In an effort to soothe our inner turmoil, we will often become over-extended or too busy to think. This allows us to develop a tough coating of protective cynicism or detachment from the good things in our own lives. I believe we do this out of fear that those, too, will crumble in front of our eyes while we can do nothing but watch. It’s irrational, but also completely understandable.
Reducing the Risk of Vicarious Trauma
The first step to handling vicarious trauma is to learn how to recognize when you’re falling victim to the stresses experienced by the people you serve. You can also lean on a peer support program if one is available. Your peers know exactly what you are experiencing and may be able to offer ideas for self-care that have helped them. Sometimes, the best thing they can do is just listen and express empathy for what you are going through.
Also, learn to be realistic about your role in helping others. As much as you would like it, you can’t expect to be everyone’s hero. The trauma a victim is experiencing is theirs to handle, not your burden to assume. You can offer the tools or resources they need to help them work through their own recovery, but in the end, it’s up to them to manage their own pain.
Another good strategy is to take time to develop yourself outside of the career you have chosen. There will always be another shift to fill and another paycheck to collect, but if those come with strings attached, then the price is not worth the pay. If you find the accumulated stress is causing you to lose sleep, eat or drink to excess, or otherwise self-medicate, it’s probably time to seek outside help.
Sometimes the best solution to vicarious trauma is distance. Use your vacations and spend your downtime doing something completely unrelated to work. Pursue hobbies, sports, or other activities that will take your mind off the trauma you see every day in your job. Positive experiences in other arenas can put you in a better frame of mind to shed the vicarious trauma and allow the healing to happen.
Finally, take the opportunity to learn. Read widely about vicarious trauma and the specific steps you can take to mitigate its residual effects. Expanding your knowledge on any topic will exercise your brain and get it out of the traumatic loop you might be experiencing.
The Aftermath of a Difficult Shift
Toward the end of that Sunday shift, I got a message on my car computer to visit dispatch before going off duty. Once there, I met with a very anxious and obviously grieving dispatcher. When we’re working the street, it’s easy for us to forget how the calls are mostly left unresolved for the dispatcher. He was still on the phone when the gunshot nearly blew out his eardrum. He knew the paramedics had pronounced the caller deceased. But he didn’t know any further details.

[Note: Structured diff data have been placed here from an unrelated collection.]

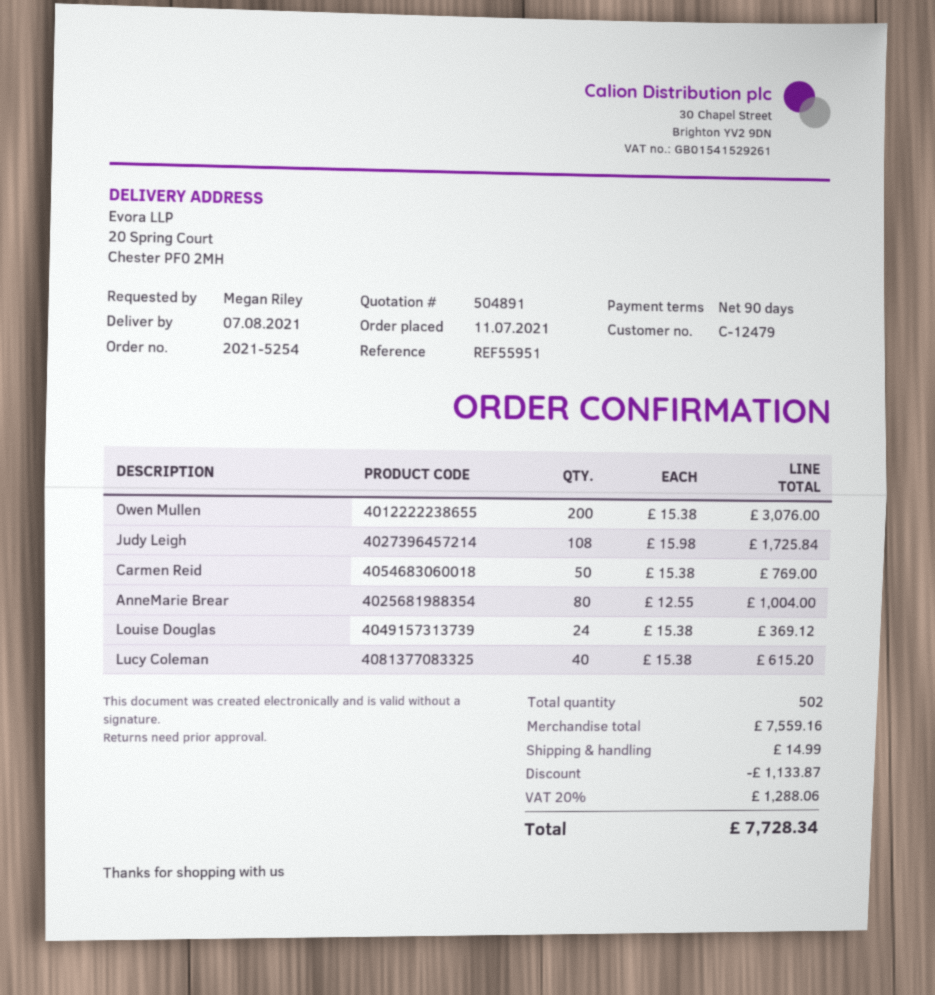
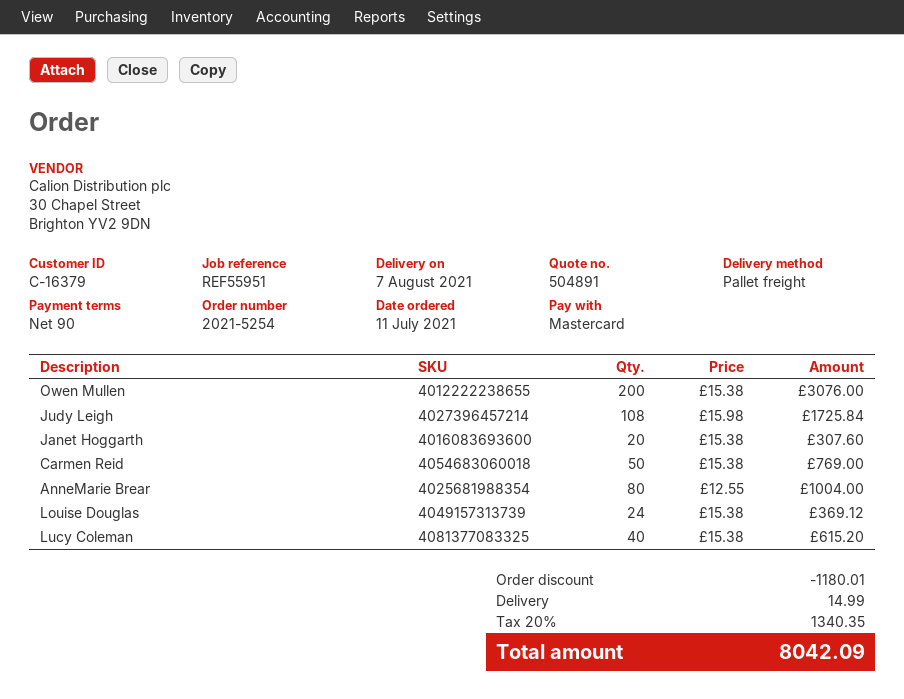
customer number: C-12479 -> C-16379
Janet Hoggarth: none -> 20 x 15.38 = 307.60
discount: 1133.87 -> 1180.01
tax: 20% = 1288.06 -> 20% = 1340.35
total: 7728.34 -> 8042.09

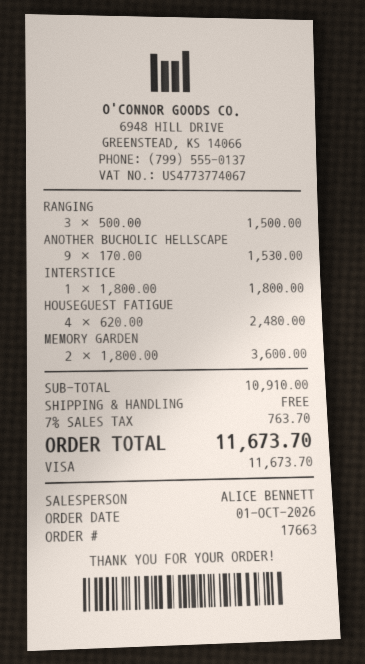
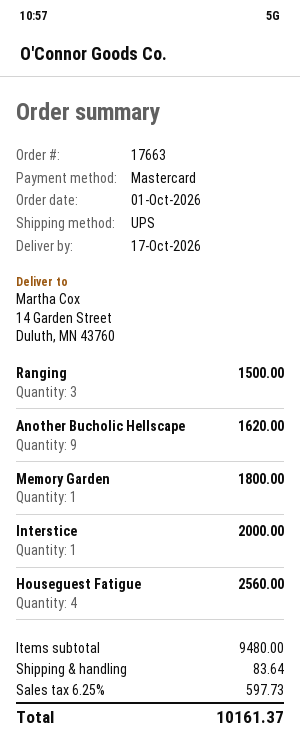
payment method: Visa -> Mastercard
ANOTHER BUCHOLIC HELLSCAPE: 9 for 1530.00 -> 9 for 1620.00
INTERSTICE: 1 for 1800.00 -> 1 for 2000.00
HOUSEGUEST FATIGUE: 4 for 2480.00 -> 4 for 2560.00
MEMORY GARDEN: 2 for 3600.00 -> 1 for 1800.00
subtotal: 10910.00 -> 9480.00
shipping: 0.00 -> 83.64
tax: 7% = 763.70 -> 6.25% = 597.73
total: 11673.70 -> 10161.37

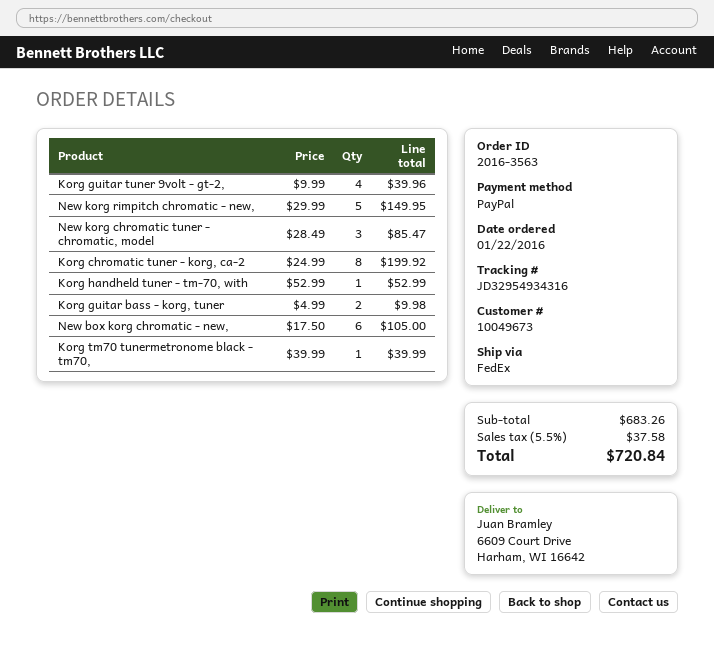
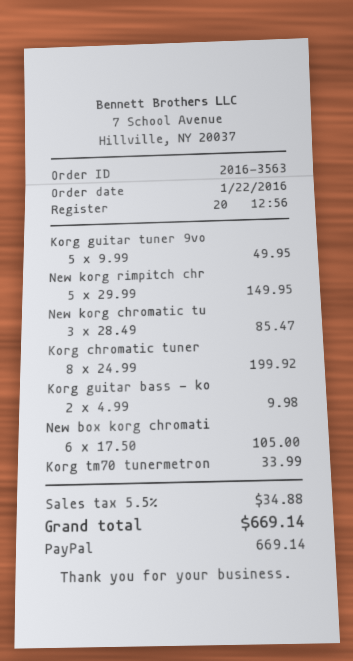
Korg guitar tuner 9volt - gt-2,: 4 x 9.99 = 39.96 -> 5 x 9.99 = 49.95
Korg handheld tuner - tm-70, with: 1 x 52.99 = 52.99 -> none
Korg tm70 tunermetronome black - tm70,: 1 x 39.99 = 39.99 -> 1 x 33.99 = 33.99
tax: 5.5% = 37.58 -> 5.5% = 34.88
total: 720.84 -> 669.14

The dispatcher had formed the bond with the caller. He wanted to hear about the house. Was it really in shambles? Were the caller’s living conditions really as difficult as he’d described them? He listened as I described for him the man’s home, his room, his apparent health challenges. He couldn’t help but acknowledge the bond of trauma that now linked him forever to the man who called out for help, the man he couldn’t stop from taking his own life.
I know this because my daughter married that dispatcher’s son. It has been over 15 years since that call, but when we see each other, that awful Sunday morning will sometimes enter the conversation. The dispatcher remembers the address, the time, the day, and the words the man spoke to him. He remembers the single gunshot and the silence afterward. His trauma may have been vicarious, but it was no less real.